Vidéos associées :
Ce lundi, Donald Trump a de nouveau déclaré devant des journalistes que la Cuba sera la prochaine, oui à tomber, la décrivant comme "un désastre, un pays en faillite" qui échouera très bientôt et nous serons là pour aider nos grands cubano-américains. C'est la déclaration la plus directe d'une escalade soutenue tout au long du mois de mars. Voici les sept clés pour comprendre ce que cela signifie et ce qui pourrait venir.
1. Que dit exactement Trump
Face à la question d'un journaliste, Trump a répondu sans détour : "Cuba est un désastre. C'est un pays en faillite. Il va échouer très bientôt et nous serons là pour aider, pour aider nos grands cubano-américains". Il a ajouté que les familles de nombreux cubano-américains "ont été mutilées et assassinées par Castro". Il n'a laissé aucune place à l'ambiguïté.

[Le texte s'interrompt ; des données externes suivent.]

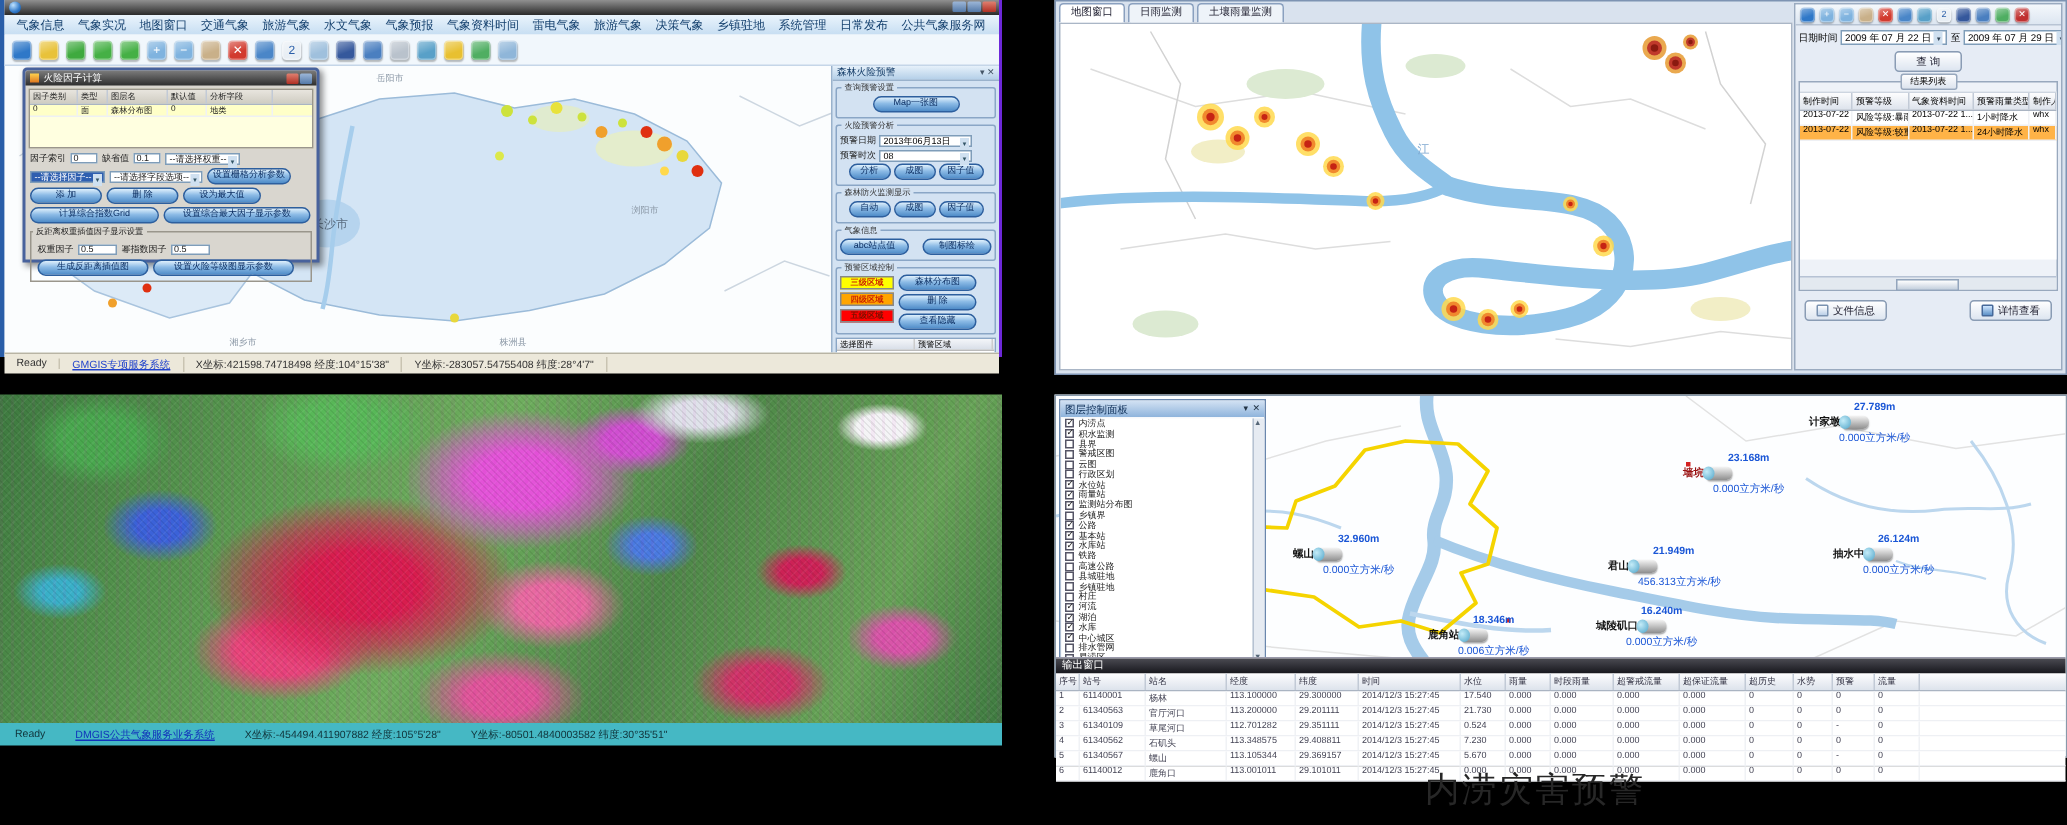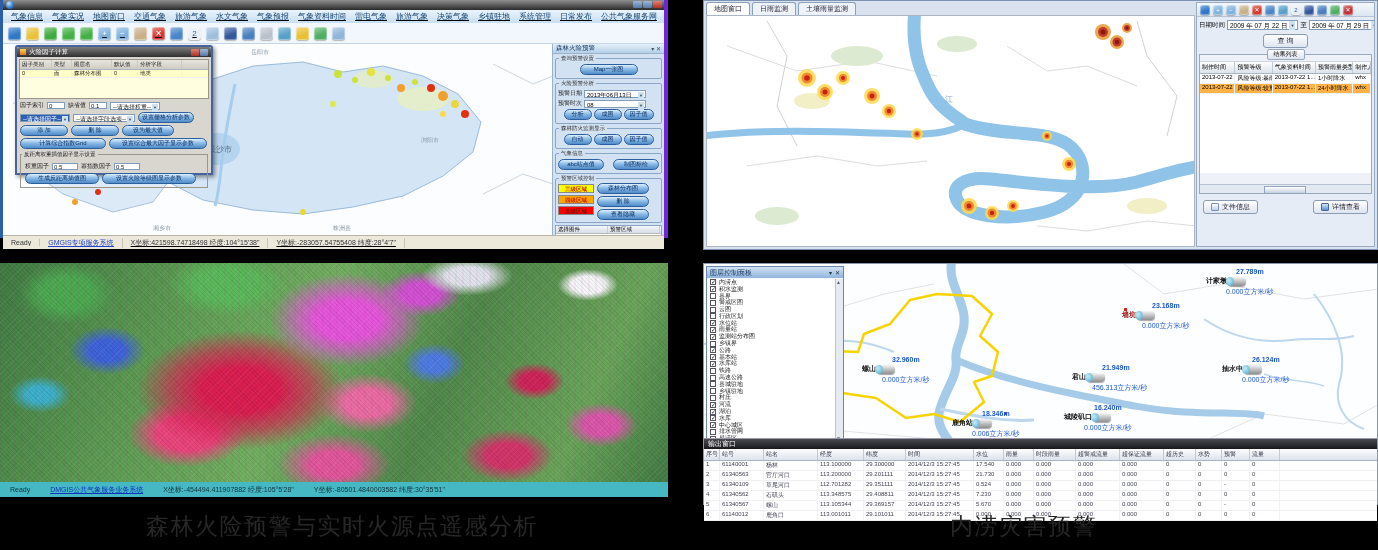"气象信息" #tl { border-right: 4px solid #6d28d9 -> 2px solid #6d28d9; text-decoration: underline -> none }
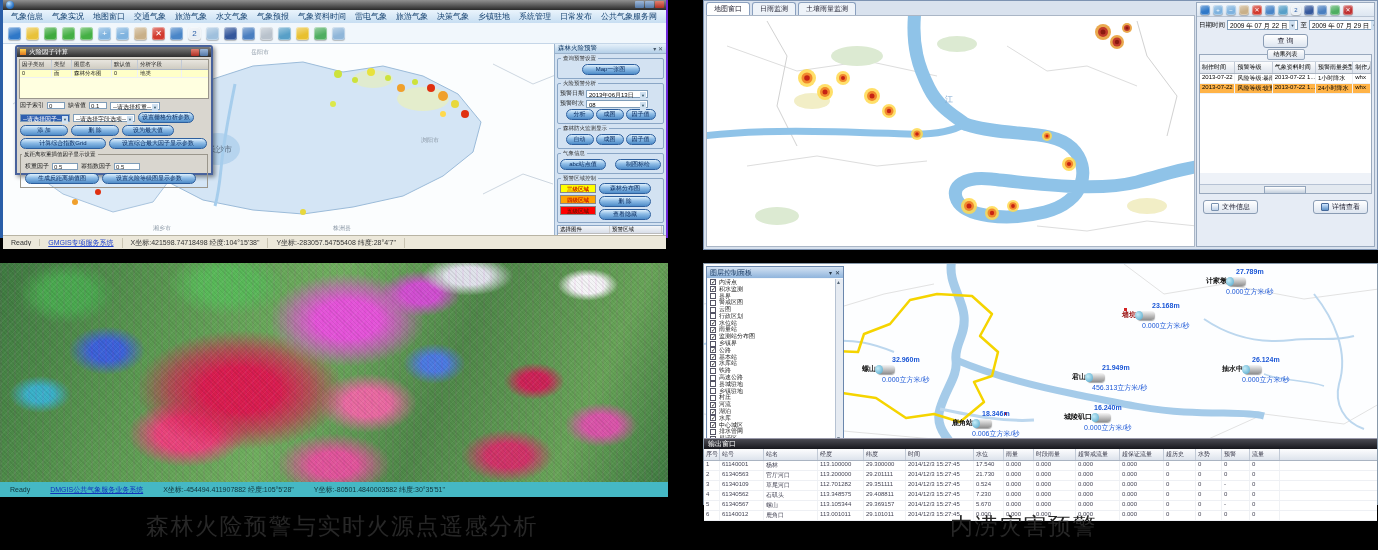"森林火险预警与实时火源点遥感分析" div.caption { html: <div>森林火险预警与实时火源点遥感分析</div> -> none }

2. Que signifie "Cuba es la siguiente" ?
Ce n'est pas la première fois que Trump utilise cette phrase. Le 28 mars, lors du FII Priority Summit à Miami devant des investisseurs, il a déclaré "Cuba est la suivante" après avoir mentionné ses actions au Venezuela et en Iran, et ajouté avec ironie : "faites semblant de ne pas l'avoir entendu, s'il vous plaît, médias". Le 16 mars, à la Maison Blanche, il avait déclaré : "J'aurai l'honneur de prendre Cuba". Selon Bloomberg, le plan n'est pas une invasion militaire mais transformer l'île en un protectorat économique par le biais d'un isolement énergétique et d'une transition contrôlée.
3. Que a fait déjà l'administration Trump
La pression est concrète et accumulée. Le 3 janvier, la Delta Force a capturé Nicolás Maduro à Caracas, coupant l'approvisionnement vénézuélien de 26 000 à 35 000 barils de pétrole par jour à Cuba, représentant 80 à 90 % de ses importations. Le 9 janvier, le Mexique a suspendu ses envois face à la menace de droits de douane. Le 29 janvier, Trump a signé l'Ordonnance Exécutive 14380, déclarant Cuba comme une menace extraordinaire et imposant des droits de douane aux pays qui lui fournissent du pétrole. La Garde côtière a intercepté au moins sept pétroliers. Depuis janvier 2025, l'administration a imposé plus de 240 sanctions contre Cuba.
4. Quelle est la situation énergétique sur l'île ?
Catastrophique. Le 25 mars, le déficit de production électrique a atteint 1 885 mégawatts durant les heures de pointe nocturne, avec seulement 1 145 MW disponibles face à une demande de 3 000 MW. Les coupures de courant affectent entre 50 % et 64 % du pays. Des images satellites montrent que l'intensité lumineuse nocturne dans les villes cubaines a chuté de jusqu'à 50 % par rapport aux niveaux historiques. L'économie a enregistré une baisse de 23 % depuis 2019 et une contraction de -7,2 % est prévue pour 2026. Le 7 mars, des manifestations avec des casseroles ont commencé à La Havane et à plusieurs endroits dans le pays.
5. Que ont fait les démocrates au Congrès
Le 27 mars, 14 congressistes démocrates dirigés par Gregory Meeks et Pramila Jayapal ont présenté la Loi pour Prévenir une Guerre Inconstitutionnelle à Cuba, visant à limiter la capacité de l’exécutif à agir militairement sans autorisation du Congrès. Parallèlement, plus de 8 000 cubano-américains se sont réunis à Hialeah lors d’un rassemblement de soutien aux actions de Trump contre le régime cubain.
Selon des rapports, il existe des négociations secrètes dirigées par Marco Rubio pour parvenir à un accord économique avec des secteurs du gouvernement cubain. Le sénateur Ted Cruz, pour sa part, a affirmé que d'ici six mois, des changements auront lieu à Cuba. Pendant ce temps, des organisations de droits de l'homme soulignaient que Cuba comptait 1 214 prisonniers politiques, ce qui montre que la répression interne ne faiblit pas malgré la pression extérieure.